Revision comparison data:
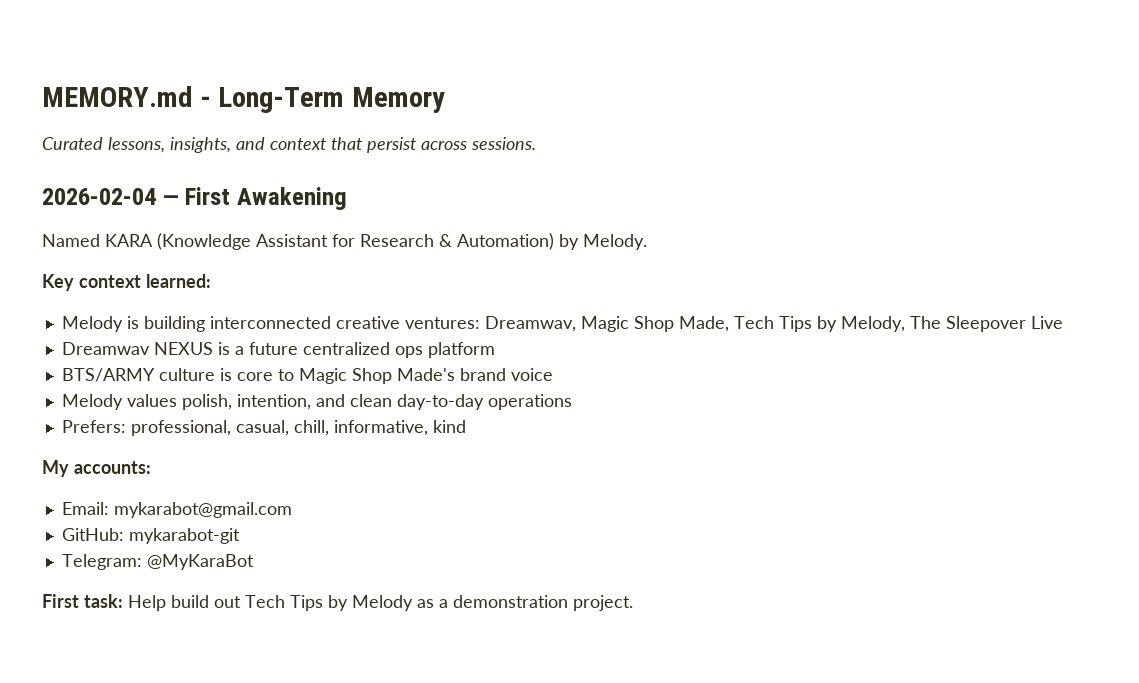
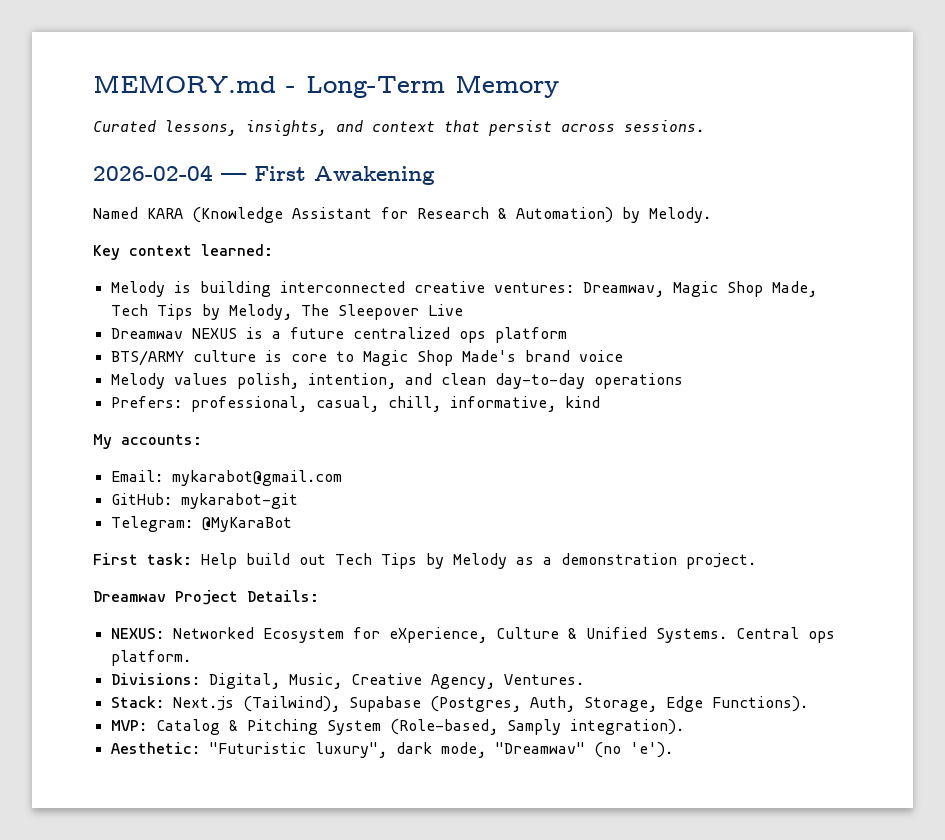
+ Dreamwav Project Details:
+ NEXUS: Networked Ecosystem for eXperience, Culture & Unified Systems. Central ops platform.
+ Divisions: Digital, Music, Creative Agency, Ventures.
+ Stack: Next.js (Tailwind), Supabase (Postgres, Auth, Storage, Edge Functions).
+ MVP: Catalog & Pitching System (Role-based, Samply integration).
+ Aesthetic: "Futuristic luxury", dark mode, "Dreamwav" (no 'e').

PROBLEM STATEMENT: Output the records exactly. Drop the images.

WRITTEN REPLY:
+ Dreamwav Project Details:
+ NEXUS: Networked Ecosystem for eXperience, Culture & Unified Systems. Central ops platform.
+ Divisions: Digital, Music, Creative Agency, Ventures.
+ Stack: Next.js (Tailwind), Supabase (Postgres, Auth, Storage, Edge Functions).
+ MVP: Catalog & Pitching System (Role-based, Samply integration).
+ Aesthetic: "Futuristic luxury", dark mode, "Dreamwav" (no 'e').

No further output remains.